Enzymes of tyrosine biosynthesis (prephenate dehydrogenase and arogenate dehydrogenase) were characterized in 90 species currently classified within the genera Pseudomonas, Xanthomonas, and Alcaligenes. Variation in cofactor specificity and regulatory properties of the dehydrogenase proteins allowed the separation of five groups. Taxa defined by enzymological patterning corresponded strikingly with the five ribosomal ribonucleic acid (rRNA) homology groups established via rRNA-deoxyribonucleic acid hybridization. rRNA homology groups I, IV, and V all lack activity for arogenate/nicotinamide adenine dinucleotide phosphate (NADP) dehydrogenase and separated on this criterion from groups II and III, which have the activity. Group II species possess arogenate dehydrogenase enzyme (reactive with either NAD or NADP) sensitive to feedback inhibition by tyrosine, thereby separating from group III species whose corresponding enzyme was totally insensitive to feedback inhibition.
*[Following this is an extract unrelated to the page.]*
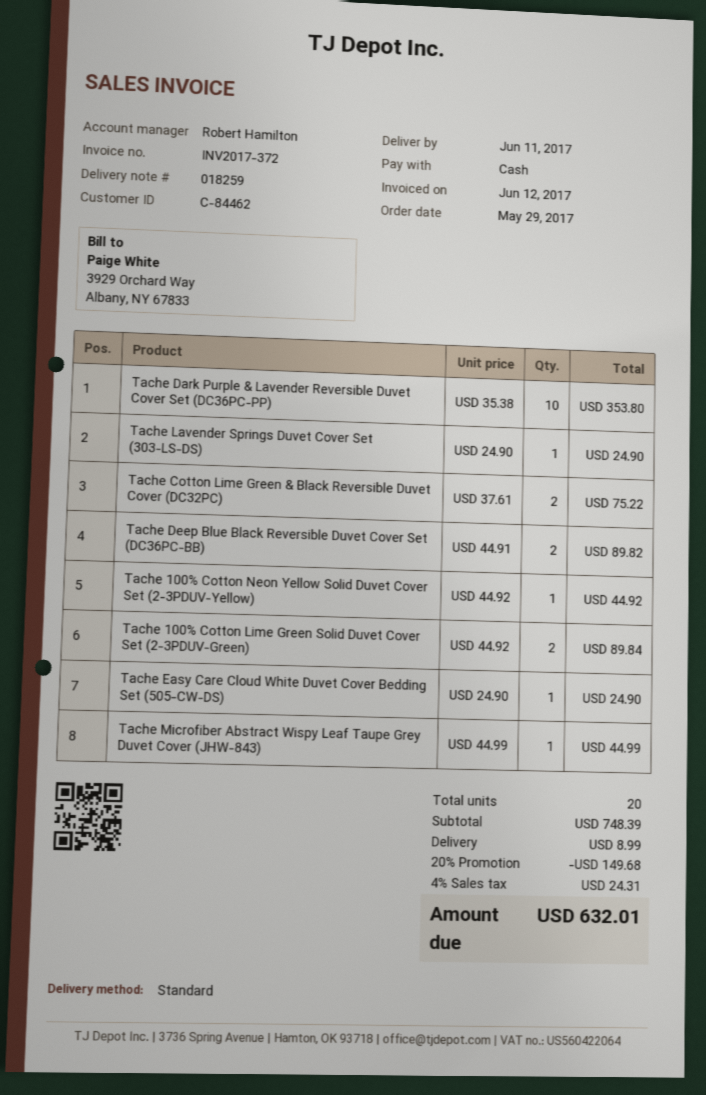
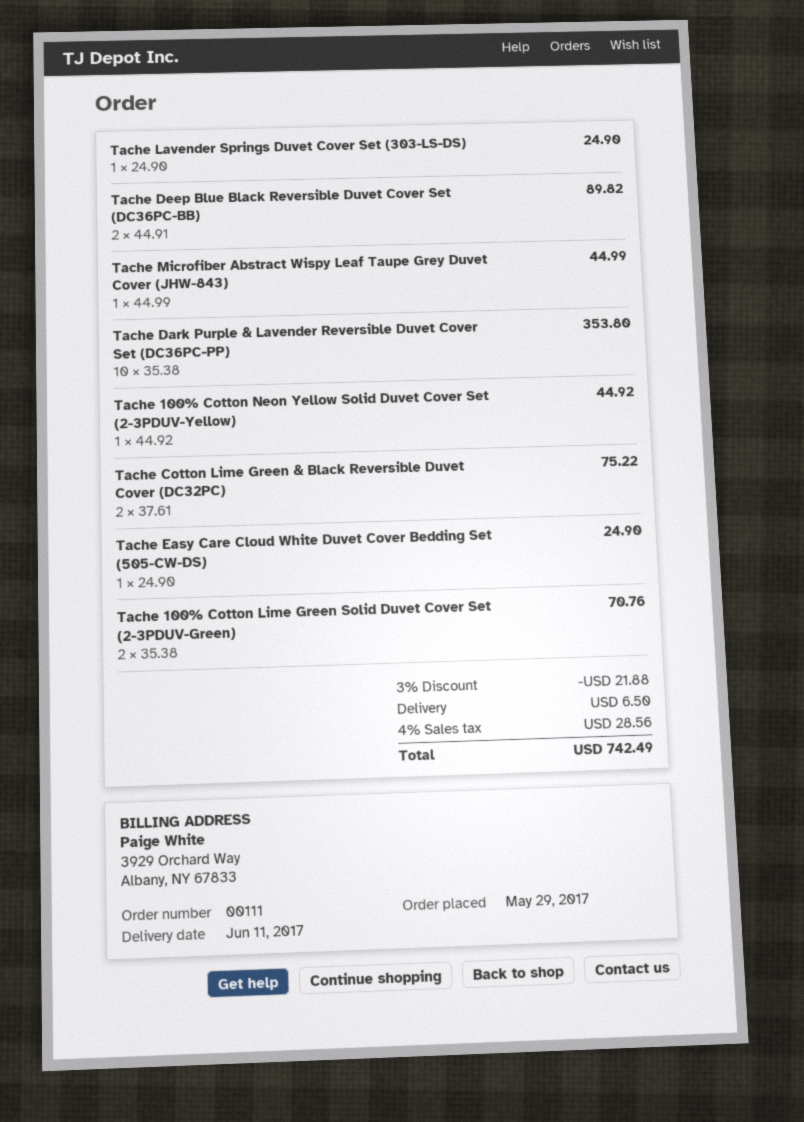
Tache 100% Cotton Lime Green Solid Duvet Cover Set (2-3PDUV-Green): 2 x 44.92 = 89.84 -> 2 x 35.38 = 70.76
discount: 20% = 149.68 -> 3% = 21.88
shipping: 8.99 -> 6.50
tax: 4% = 24.31 -> 4% = 28.56
total: 632.01 -> 742.49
The presence of prephenate/NADP dehydrogenase in group IV defined its separation from groups I and V, which lack this enzyme activity. Group I species possess an arogenate/NAD dehydrogenase that was highly sensitive to inhibition by tyrosine and a prephenate/NAD dehydrogenase of relative insensitivity to tyrosine inhibition. The opposite pattern of sensitivity/insensitivity was seen in group V species. These dehydrogenase characterizations are highly reliable for the keying of a given species to one of the five rRNA homology groups. If necessary, other confirmatory assays can be included using other aromatic pathway enzymes. These results further document the validity and utility of the approach of comparative enzymology and allostery for classification of microorganisms.